Let’s make sure our citizens are literate first and capable of doing basic math before we try to sell the next “American Dream” as being a app maker to our kids.
I love coding. I loved when my students were interested in coding as a middle school teacher. However, I made it clear to them that while hard work will get you halfway there, there’s a lot of persistence, skill and luck involved in developing the next Angry Birds.
While we realize the hard work involved in something insanely complicated like electrical wiring, we tend to gloss over the difficulties involved in computer science careers because “it’s just computers” and not a physical thing that you have “to do” in order to see results.
Code is only the latest in the classic American / Horatio Alger dream that hard work and the right education will by the golden key that ensures everyone has a job.

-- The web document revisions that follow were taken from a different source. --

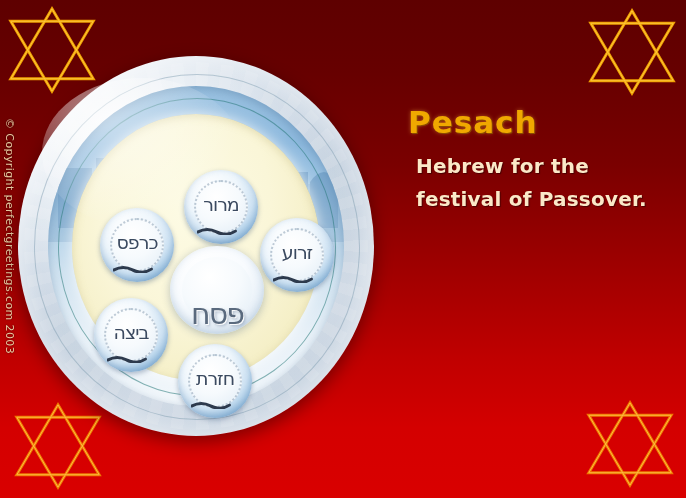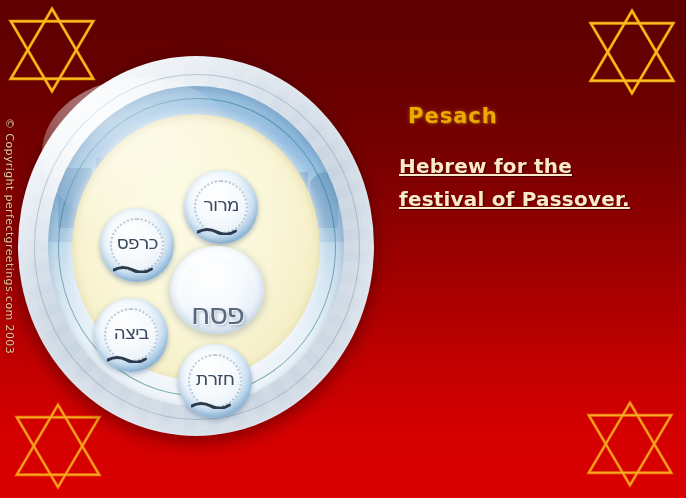"Pesach" #title { font-size: 21px -> 31px }
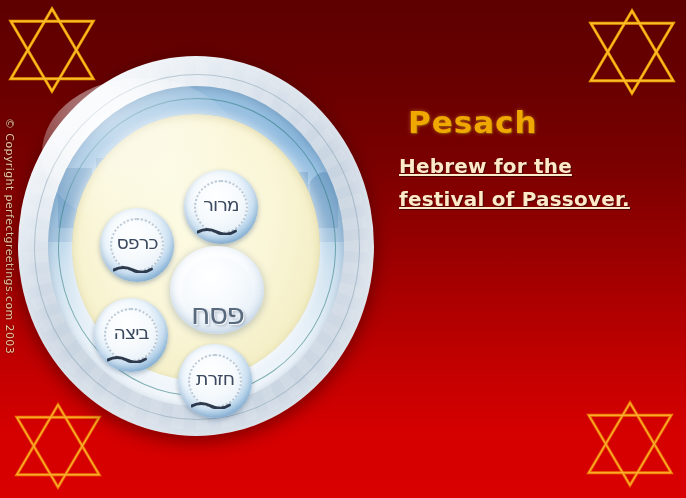"Hebrew for the" .subline { left: 399px -> 416px; text-decoration: underline -> none }
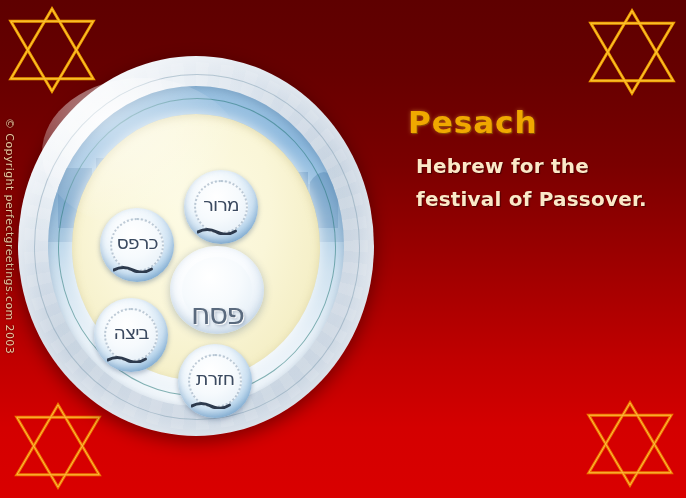"זרוע" div.food { html: none -> <div> <div></div> <span>זרוע</span> <span> <svg> <path></path> </svg> </span> </div> }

Go west, get a farm. Learn chemistry. Become a mechanic. Learn how to fix computers. So on and so on and so on. Now: Learn to code! It fits very nicely with the current disruption/app/techie focus of the economy and suggests that the companies and donors that comprise it are necessarily the country’s future. They’re not.
via No, Mr. President, Not Everyone Needs to Learn How to Code – The Wire.
Edit: Dave Winer has a great post on this as well:
Bottom-line: In all likelihood, coding will NOT make you rich. So you’d better have another reason for wanting to do it, because it’s not easy.
Like blogging, coding isn’t easy and probably won’t make you rich!